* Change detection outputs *
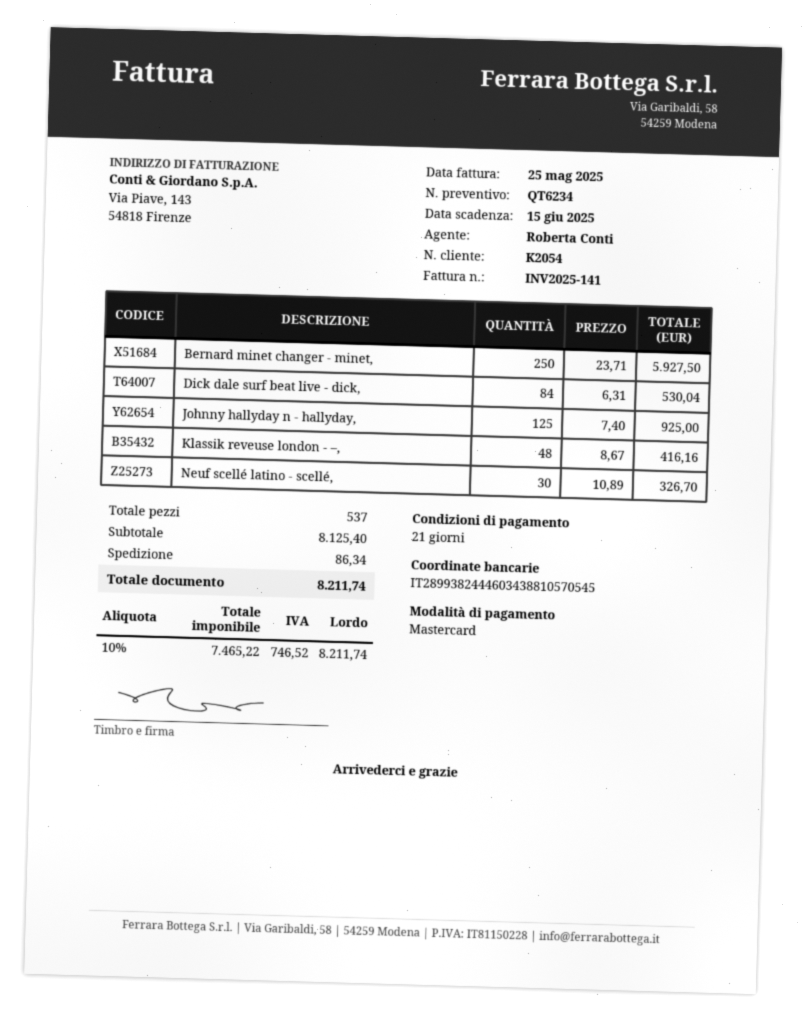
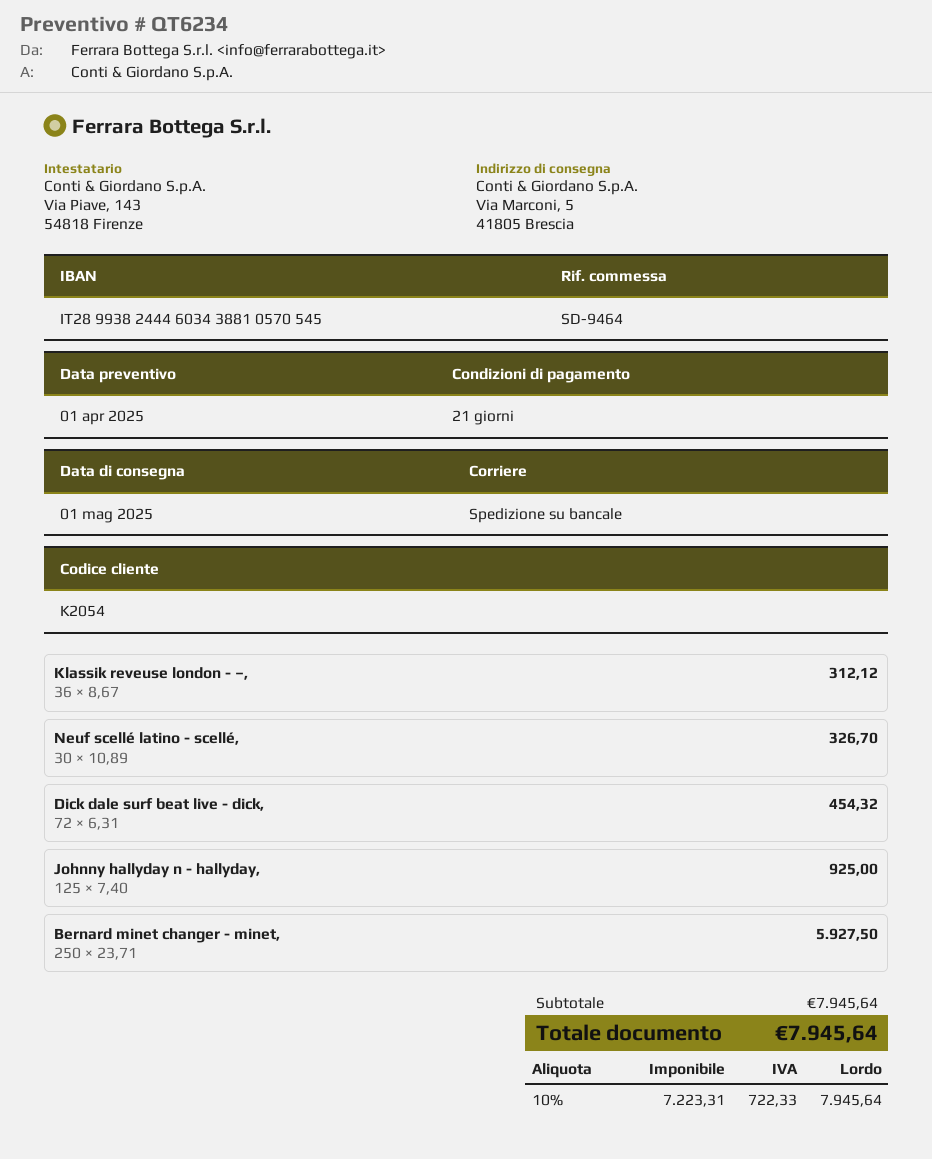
Dick dale surf beat live - dick,: 84 x 6.31 = 530.04 -> 72 x 6.31 = 454.32
Klassik reveuse london - –,: 48 x 8.67 = 416.16 -> 36 x 8.67 = 312.12
subtotal: 8125.40 -> 7945.64
shipping: 86.34 -> none
net: 7465.22 -> 7223.31
tax: 10% = 746.52 -> 10% = 722.33
total: 8211.74 -> 7945.64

* Goal of the exercise *
Your answer must be an exact reproduction of all entries, containing no pictures.

* Solution to this problem *
Dick dale surf beat live - dick,: 84 x 6.31 = 530.04 -> 72 x 6.31 = 454.32
Klassik reveuse london - –,: 48 x 8.67 = 416.16 -> 36 x 8.67 = 312.12
subtotal: 8125.40 -> 7945.64
shipping: 86.34 -> none
net: 7465.22 -> 7223.31
tax: 10% = 746.52 -> 10% = 722.33
total: 8211.74 -> 7945.64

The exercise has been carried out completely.